Medidas de austeridade são condicionais para que secretários continuem na administração municipal – Foto: Fátima News

Em meio a um cenário turbulento, em que responde por um processo criminal junto ao Tribunal de Justiça de Mato Grosso do Sul, por suspeitas de corrupção passiva e lavagem de dinheiro, e na iminência da decisão do mesmo tribunal, do último recurso do ex-prefeito Alcides Bernal (PP) – que pede o cancelamento da sessão que lhe cassou o mandato, com a possibilidade real de retorno de Bernal à cadeira do Executivo Municipal – o prefeito de Campo Grande, Gilmar Olarte (PP), decidiu adotar medidas de austeridade administrativa. Foi estabelecida a meta de corte imediato de gastos nas secretarias da ordem de R$ 10 milhões para tentar equilibrar as contas da administração municipal.

Capitaneados pelo secretário de Governo, Paulo Matos, a equipe de secretários recebeu à missão de realizar os cortes de reduzir custeio (água, combustível, luz e telefone). A redução dos custos estaria sendo colocada, inclusive, como condicionante para a continuidade dos secretários à frente das pastas. Segundo o secretário de governo “os secretários que não cumprirem às medidas de austeridade nas contas, serão exonerados”.

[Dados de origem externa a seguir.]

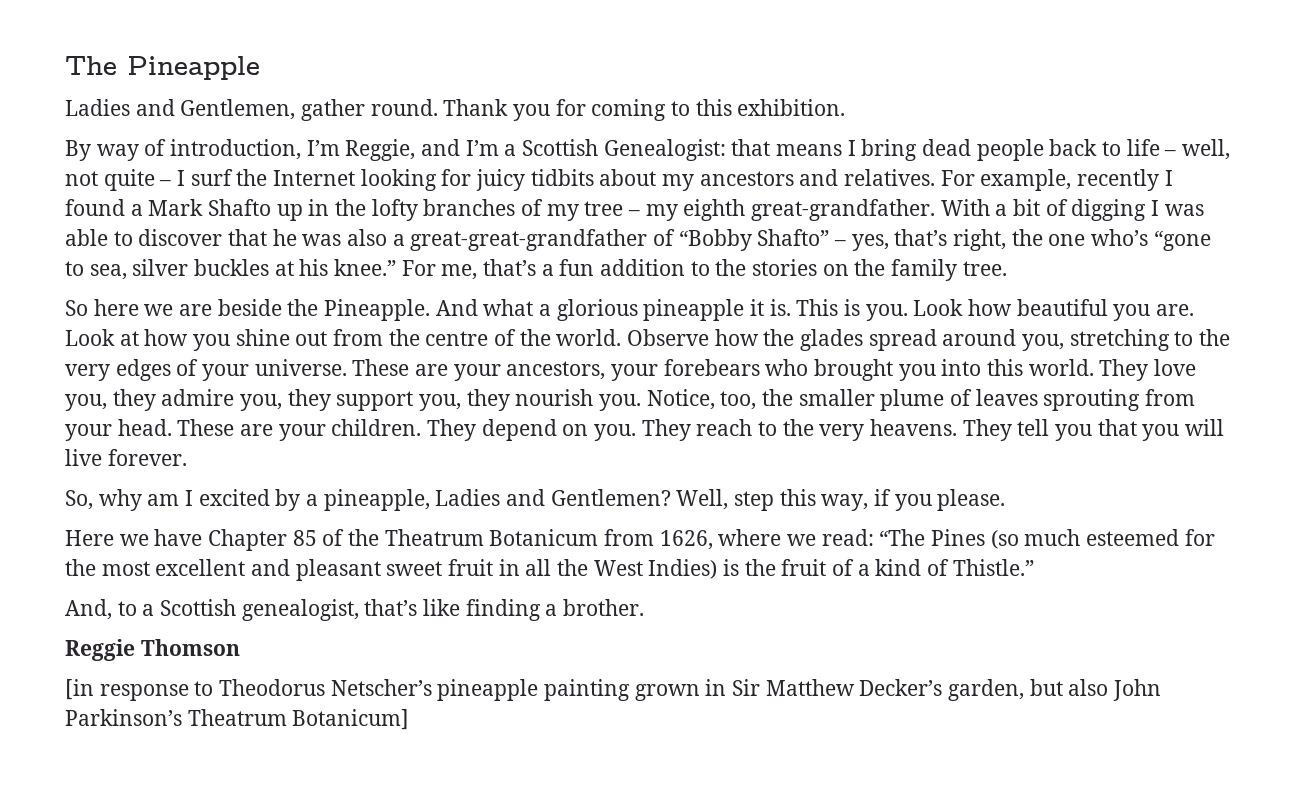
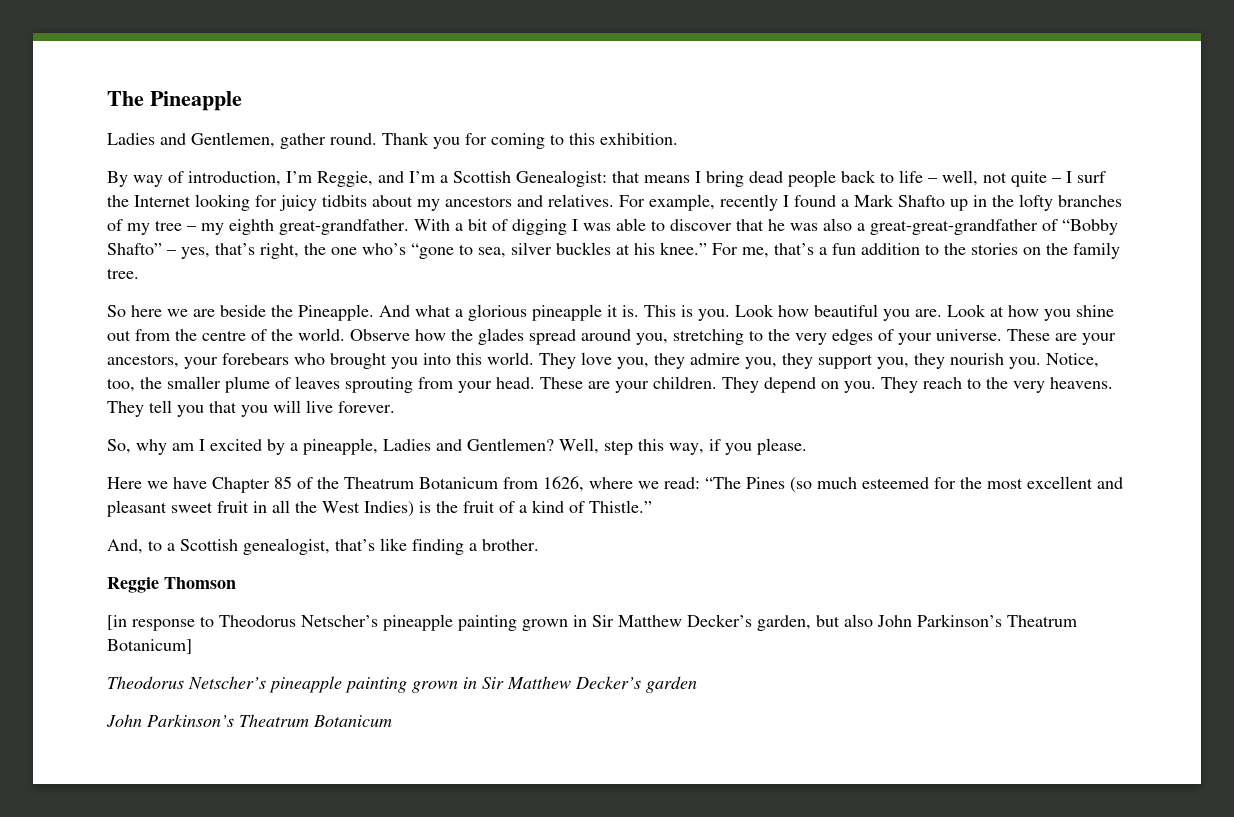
(410, 719) none -> [107,676,697,693] [106,714,392,727] // Theodorus Netscher’s pineapple painting grown in Sir Matthew Decker’s garden // John Parkinson’s Theatrum Botanicum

Pendurada no chamado “limite prudencial” definido pela Lei de Responsabilidade Fiscal, que estabelece percentuais e prazos para normalização do que é gasto com folha de pagamento e outras despesas, a prefeitura está sendo levada à adotar várias medidas de redução e restrição de gastos, que devem incluir inclusive a análise de contratos já firmados com empresas prestadoras de serviços.

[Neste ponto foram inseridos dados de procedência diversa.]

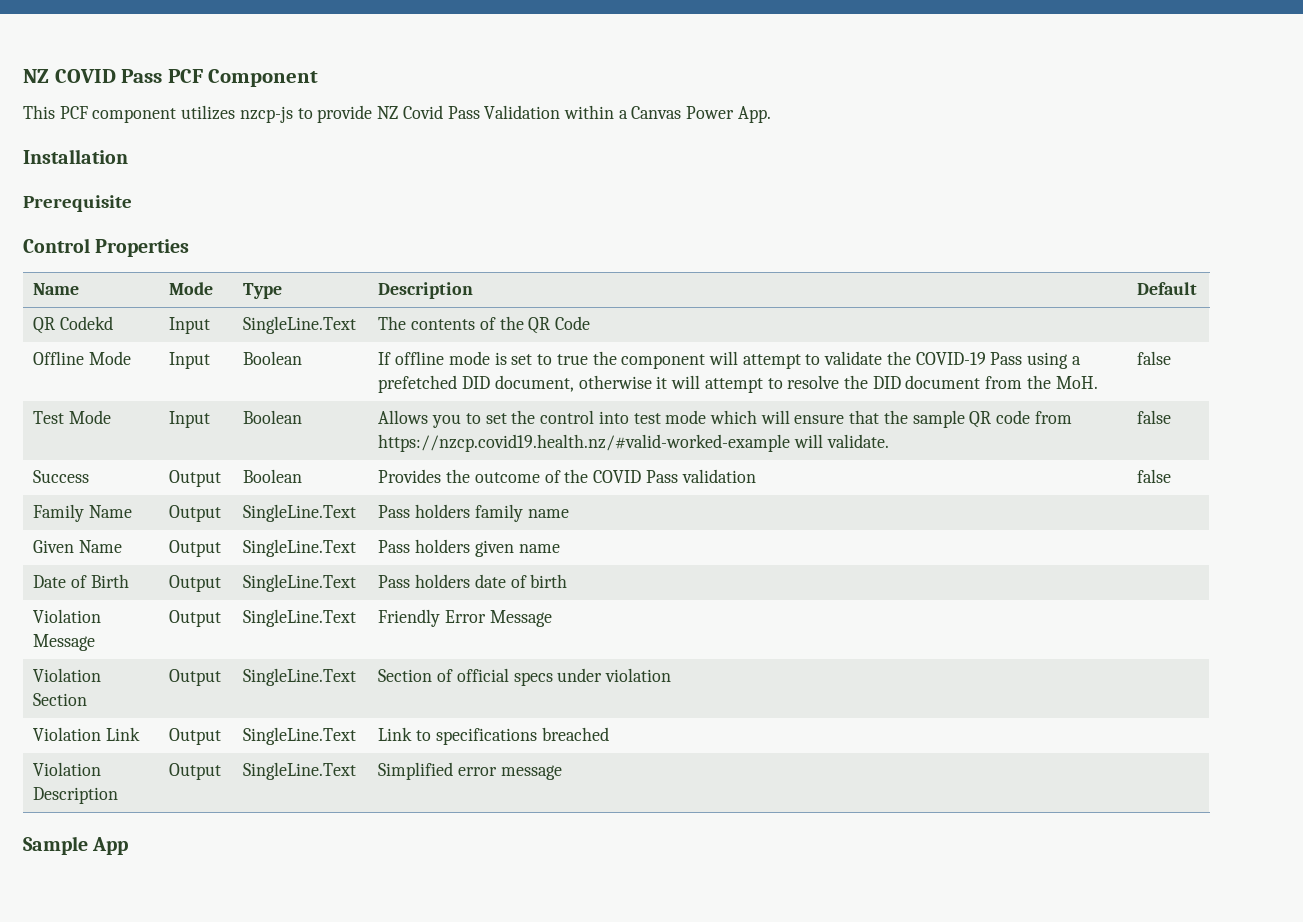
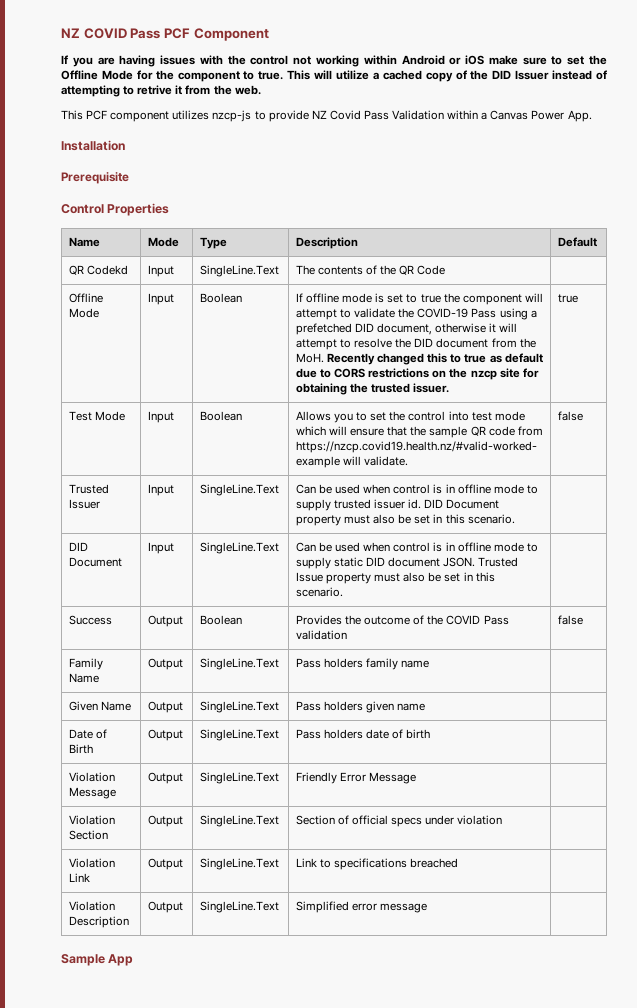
(319, 78) none -> [61,55,607,67] [61,70,608,82] [61,85,261,97] // If you are having issues with the control not working within Android or iOS make sure to set the Offline Mode for the component to true. This will utilize a cached copy of the DID Issuer instead of attempting to retrive it from the web.
[1137,351,1172,365] | false -> [327,353,543,365] [295,368,539,380] [295,383,450,395] [557,294,578,303] Recently changed this to true as default due to CORS restrictions on the nzcp site for obtaining the trusted issuer. | true
(1172, 417) none -> [68,484,109,494] [68,499,100,509] [147,484,174,496] [199,484,279,496] [295,484,538,494] [295,499,500,511] [295,514,515,526] [68,542,88,551] [68,557,122,567] [147,542,174,554] [199,542,279,554] [295,542,538,552] [295,557,519,569] [295,572,495,584] [295,587,343,597] // Trusted Issuer | Input | SingleLine.Text | Can be used when control is in offline mode to supply trusted issuer id. DID Document property must also be set in this scenario. | // DID Document | Input | SingleLine.Text | Can be used when control is in offline mode to supply static DID document JSON. Trusted Issue property must also be set in this scenario. |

Seguindo o exemplo do governo do Estado, a prefeitura estuda a possibilidade de defender junto à Câmara de Vereadores, proposta semelhante à adotada pelo governador Reinaldo Azambuja (PSDB), que está implementando o regime de OSs (Organizações de Saúde), pelo qual a administração pública contrata empresas do setor privado para administrar às unidades de saúde, mas mantém o controle e a fiscalização dos serviços prestados.

Cogita-se ainda a possibilidade de uma reforma administrativa, reestruturando as secretárias, sem antecipar detalhes do alcance e dimensão da reestruturação, mas que deve passar, invariavelmente, pela fusão de órgãos municipais e redução de secretarias.